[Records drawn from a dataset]
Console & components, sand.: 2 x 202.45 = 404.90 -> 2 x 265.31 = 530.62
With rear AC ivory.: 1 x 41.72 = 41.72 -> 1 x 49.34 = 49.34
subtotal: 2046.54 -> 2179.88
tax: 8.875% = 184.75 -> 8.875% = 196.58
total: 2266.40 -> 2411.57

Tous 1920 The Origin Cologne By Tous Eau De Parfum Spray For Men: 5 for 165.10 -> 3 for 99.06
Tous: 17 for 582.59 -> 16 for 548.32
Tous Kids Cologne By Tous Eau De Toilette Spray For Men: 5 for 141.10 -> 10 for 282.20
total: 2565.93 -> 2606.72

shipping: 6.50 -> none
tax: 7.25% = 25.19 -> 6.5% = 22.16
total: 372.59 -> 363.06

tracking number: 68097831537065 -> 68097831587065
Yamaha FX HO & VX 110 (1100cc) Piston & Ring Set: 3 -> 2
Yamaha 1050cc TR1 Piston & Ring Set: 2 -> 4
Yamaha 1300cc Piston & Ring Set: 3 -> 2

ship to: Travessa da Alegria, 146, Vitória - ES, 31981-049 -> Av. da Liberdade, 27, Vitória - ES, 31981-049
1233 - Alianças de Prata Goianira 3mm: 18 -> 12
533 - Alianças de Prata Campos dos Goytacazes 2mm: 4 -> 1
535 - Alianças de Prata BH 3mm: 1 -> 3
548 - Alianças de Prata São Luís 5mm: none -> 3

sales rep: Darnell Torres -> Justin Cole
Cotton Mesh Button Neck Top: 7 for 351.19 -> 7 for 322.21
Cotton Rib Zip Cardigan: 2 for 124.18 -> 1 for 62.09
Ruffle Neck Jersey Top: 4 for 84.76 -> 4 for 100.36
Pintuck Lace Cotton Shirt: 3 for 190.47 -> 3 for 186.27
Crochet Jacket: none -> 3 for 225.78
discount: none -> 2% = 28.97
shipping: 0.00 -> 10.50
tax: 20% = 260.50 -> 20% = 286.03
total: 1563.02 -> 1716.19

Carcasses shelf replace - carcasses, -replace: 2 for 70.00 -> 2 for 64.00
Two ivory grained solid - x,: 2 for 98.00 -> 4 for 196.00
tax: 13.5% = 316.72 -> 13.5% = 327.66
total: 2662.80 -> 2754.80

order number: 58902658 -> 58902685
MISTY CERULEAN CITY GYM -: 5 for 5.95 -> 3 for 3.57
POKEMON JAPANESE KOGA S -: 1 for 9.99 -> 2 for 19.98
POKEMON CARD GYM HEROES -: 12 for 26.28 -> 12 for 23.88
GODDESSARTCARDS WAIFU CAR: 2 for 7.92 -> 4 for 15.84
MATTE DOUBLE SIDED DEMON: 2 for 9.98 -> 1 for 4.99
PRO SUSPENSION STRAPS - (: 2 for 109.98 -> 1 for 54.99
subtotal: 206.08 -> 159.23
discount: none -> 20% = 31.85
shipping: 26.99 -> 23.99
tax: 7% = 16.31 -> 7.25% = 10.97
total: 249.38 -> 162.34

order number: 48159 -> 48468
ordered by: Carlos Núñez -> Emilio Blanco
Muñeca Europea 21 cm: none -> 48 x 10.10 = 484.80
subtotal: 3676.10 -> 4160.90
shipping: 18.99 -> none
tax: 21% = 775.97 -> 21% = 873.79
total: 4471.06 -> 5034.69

TASK DIRECTIONS: Starting with the line that contains "535 - Alianças de Prata BH 3mm: 1 -> 3", restate every line up to and including the last one above, exactly.

TASK SOLUTION:
535 - Alianças de Prata BH 3mm: 1 -> 3
548 - Alianças de Prata São Luís 5mm: none -> 3

sales rep: Darnell Torres -> Justin Cole
Cotton Mesh Button Neck Top: 7 for 351.19 -> 7 for 322.21
Cotton Rib Zip Cardigan: 2 for 124.18 -> 1 for 62.09
Ruffle Neck Jersey Top: 4 for 84.76 -> 4 for 100.36
Pintuck Lace Cotton Shirt: 3 for 190.47 -> 3 for 186.27
Crochet Jacket: none -> 3 for 225.78
discount: none -> 2% = 28.97
shipping: 0.00 -> 10.50
tax: 20% = 260.50 -> 20% = 286.03
total: 1563.02 -> 1716.19

Carcasses shelf replace - carcasses, -replace: 2 for 70.00 -> 2 for 64.00
Two ivory grained solid - x,: 2 for 98.00 -> 4 for 196.00
tax: 13.5% = 316.72 -> 13.5% = 327.66
total: 2662.80 -> 2754.80

order number: 58902658 -> 58902685
MISTY CERULEAN CITY GYM -: 5 for 5.95 -> 3 for 3.57
POKEMON JAPANESE KOGA S -: 1 for 9.99 -> 2 for 19.98
POKEMON CARD GYM HEROES -: 12 for 26.28 -> 12 for 23.88
GODDESSARTCARDS WAIFU CAR: 2 for 7.92 -> 4 for 15.84
MATTE DOUBLE SIDED DEMON: 2 for 9.98 -> 1 for 4.99
PRO SUSPENSION STRAPS - (: 2 for 109.98 -> 1 for 54.99
subtotal: 206.08 -> 159.23
discount: none -> 20% = 31.85
shipping: 26.99 -> 23.99
tax: 7% = 16.31 -> 7.25% = 10.97
total: 249.38 -> 162.34

order number: 48159 -> 48468
ordered by: Carlos Núñez -> Emilio Blanco
Muñeca Europea 21 cm: none -> 48 x 10.10 = 484.80
subtotal: 3676.10 -> 4160.90
shipping: 18.99 -> none
tax: 21% = 775.97 -> 21% = 873.79
total: 4471.06 -> 5034.69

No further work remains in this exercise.